Die nackten Füße machen Schmatzgeräusche auf den Plastikmatten. Überall stehen Sandalen. Etwa 25 Männer stellen sich auf die Matten im überfüllten Gebetsraum und im vorderen Teil des angrenzenden Gemeinschaftszimmers. Viele sind in sportlichen T-Shirts gekommen, nur einige tragen Boubous, knielange glänzende Anzüge. Zehn Frauen stellen sich in die hintere Reihe. Sie sind mit bodenlangen Röcken bekleidet, haben sich bunte Pagne-Tücher um die Hüfte gewickelt oder lange Kleider über die Jeans gezogen. Es ist nach 22.30 Uhr, als die Stimme von Imam Thierno Abdoulaye Bah ertönt: Männer und Frauen beugen synchron ihre Oberkörper, legen Stirn und Nase auf den Fußboden, richten sich auf, nicken kniend nach rechts und links, murmeln die arabischen Sätze des Tarawih-Gebets.

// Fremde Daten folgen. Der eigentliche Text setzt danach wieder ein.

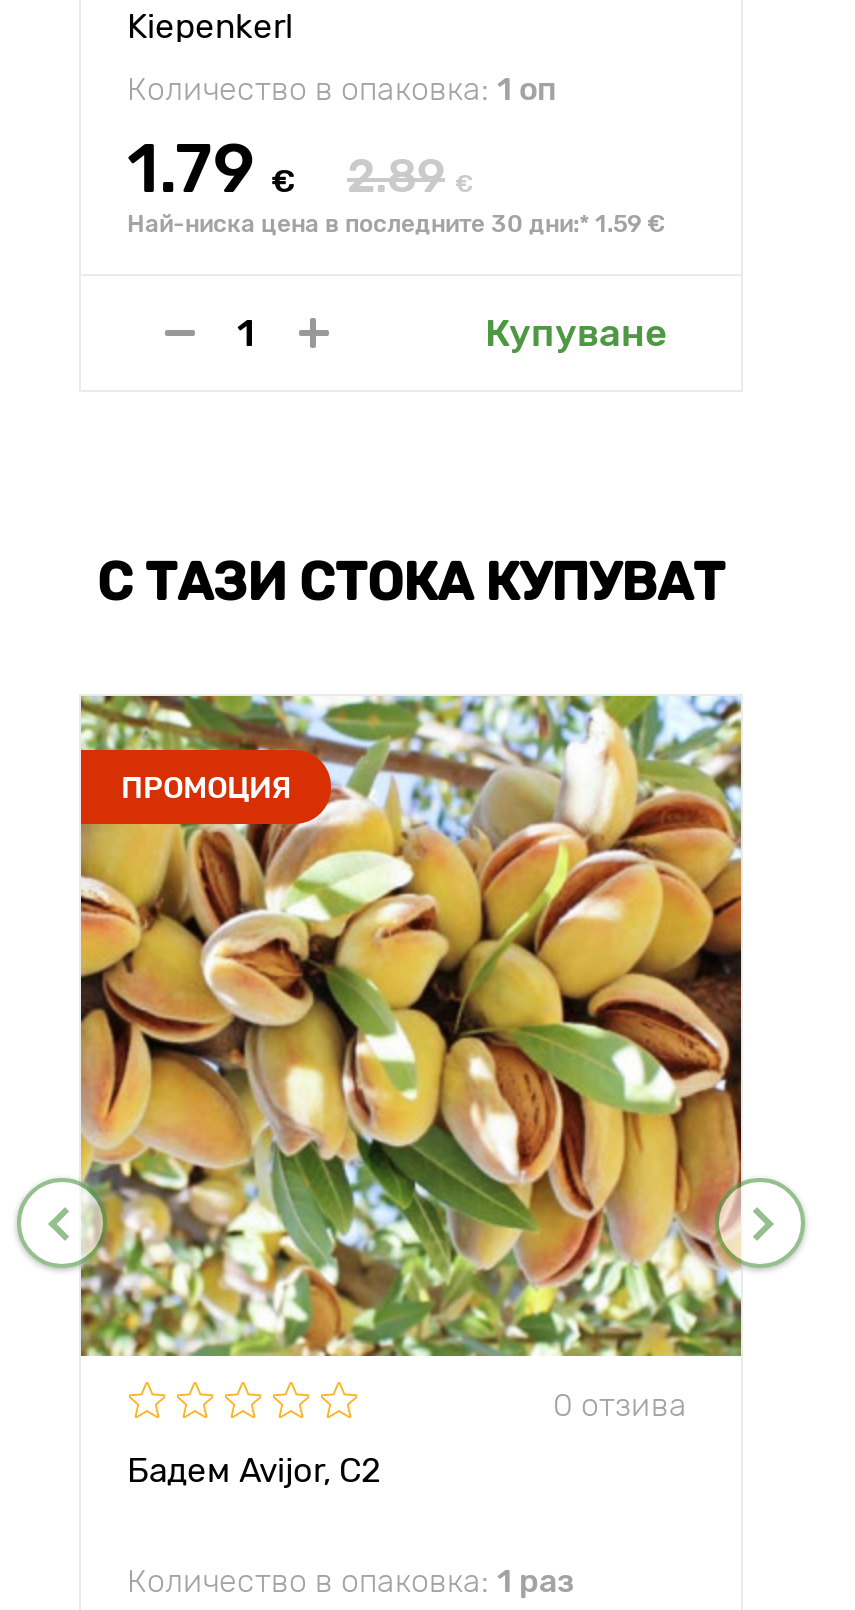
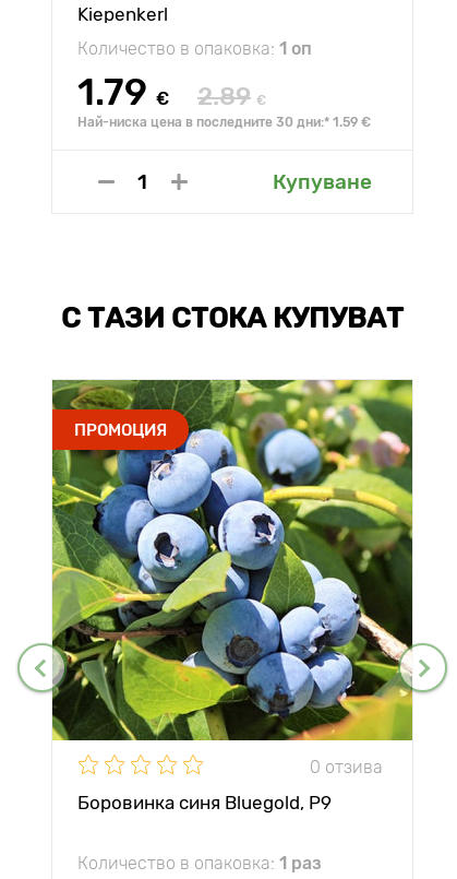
[79,694,743,1358] [image] -> [51,379,413,741] [image]
[127,1450,381,1490] Бадем Avijor, С2 -> [77,792,332,813] Боровинка синя Bluegold, P9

Abendliches Fastenbrechen im Weddinger Verein Association des Jeunes Africains et Sympathisants en Allemagne (Ajasa e. V.): Die meisten Muslime, die während des Ramadan jeden Abend hierherkommen, stammen aus Guinea. „In den nächsten Tagen werden wir noch viel mehr“, sagt Mitglied Abraham Sheriff Barrie. „Es läuft immer langsam an.“ Insgesamt zählt der Verein etwa 100 Mitglieder.
Wie viele Muslime aus dem subsaharischen Afrika in Berlin leben, ist nicht bekannt. Das Amt für Statistik Berlin-Brandenburg zählte Ende vorigen Jahres 12.327 Bürger in Berlin, die die Staatsangehörigkeit eines afrikanischen Landes südlich der Sahara besaßen. Dazu kommen die Eingebürgerten. Aber nur eine Minderheit dieser Menschen sind Muslime. Wie feiern und fasten die Afrikaner unter ihnen, wie und wo praktizieren sie ihren Glauben?
Ein Biss in die Dattel
Bei Ajasa beginnt der Abend im Ramadan für jeden mit dem Biss in eine Dattel – so wird das Fasten gebrochen. Dann beten die Vereinsmitglieder gemeinsam das Maghrib-Gebet, das Abendgebet. Das Essen wird danach schon mal gekostet. Bis der Imam kommt, schnappen einige frische Luft vor der Tür und unterhalten sich. Andere sitzen auf Drehstühlen an einer Tischtafel mit hellroter Plastikdecke und schauen Fernsehen. Wenn der Imam endlich da ist, beginnt das Tarawih-Gebet – erst danach wird richtig gegessen.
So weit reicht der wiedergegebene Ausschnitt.